Human Argonaute proteins are key components of the RNA interference (RNAi) pathway, which is a gene-regulatory mechanism that silences gene expression by targeting specific messenger RNAs (mRNAs) for degradation. There are four Argonaute proteins in humans: Ago1, Ago2, Ago3, and Ago4. Each of these proteins has a specific role in the RNAi pathway, and they can be broadly categorized into two groups based on their slicing activity:

Slicer Ago proteins (Ago2): Ago2 is the primary slicer Argonaute protein in humans. It contains a PAZ (Piwi/Argonaute/Zwille) domain that binds to the 3' end of small interfering RNAs (siRNAs) or microRNAs (miRNAs), and a PIWI domain that cleaves the target mRNA. Ago2-mediated mRNA cleavage leads to the degradation of the mRNA and silencing of gene expression.
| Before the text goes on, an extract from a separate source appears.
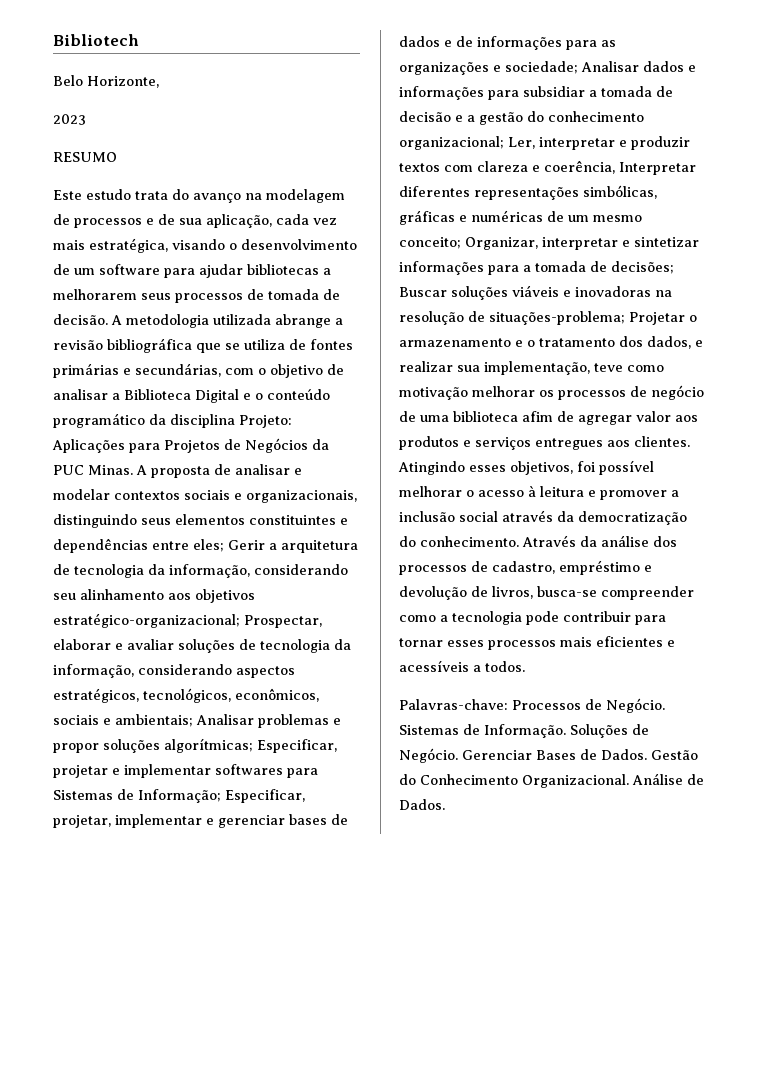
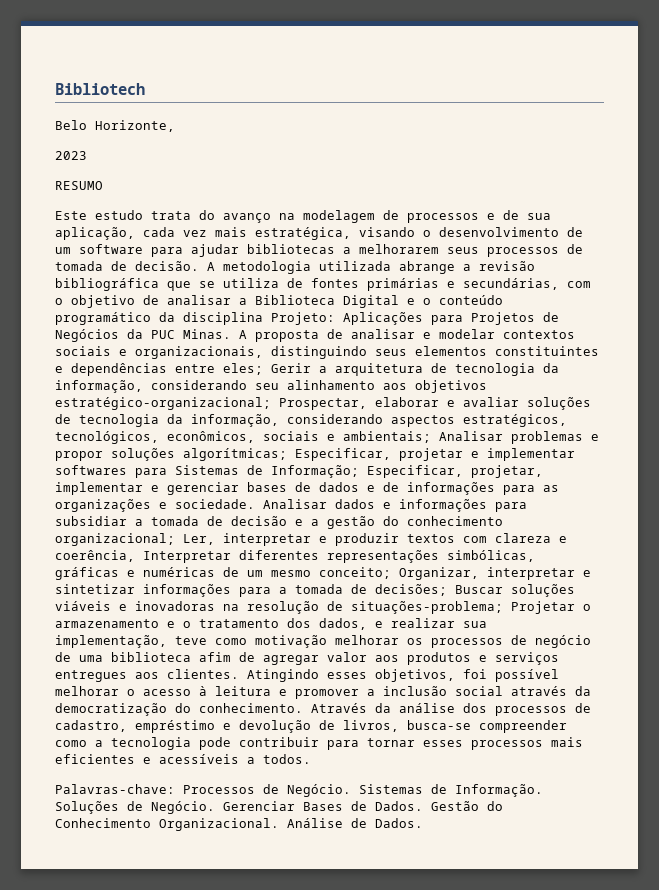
- Especificar, projetar, implementar e gerenciar bases de dados e de informações para as organizações e sociedade;
+ Especificar, projetar, implementar e gerenciar bases de dados e de informações para as organizações e sociedade.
Non-slicer Ago proteins (Ago1, Ago3, and Ago4): Ago1, Ago3, and Ago4 lack the catalytic activity required for mRNA cleavage. Instead, they function as guides for miRNAs and siRNAs, directing them to their target mRNAs. These non-slicer Ago proteins can also interact with other proteins to regulate gene expression through mechanisms that do not involve mRNA cleavage.

The choice of whether to slice or not to slice an mRNA molecule depends on the specific Argonaute protein involved and the cellular context. In general, Ago2 is responsible for slicing mRNAs that are targeted by siRNAs, while Ago1, Ago3, and Ago4 guide miRNAs to their target mRNAs and regulate gene expression through non-slicing mechanisms.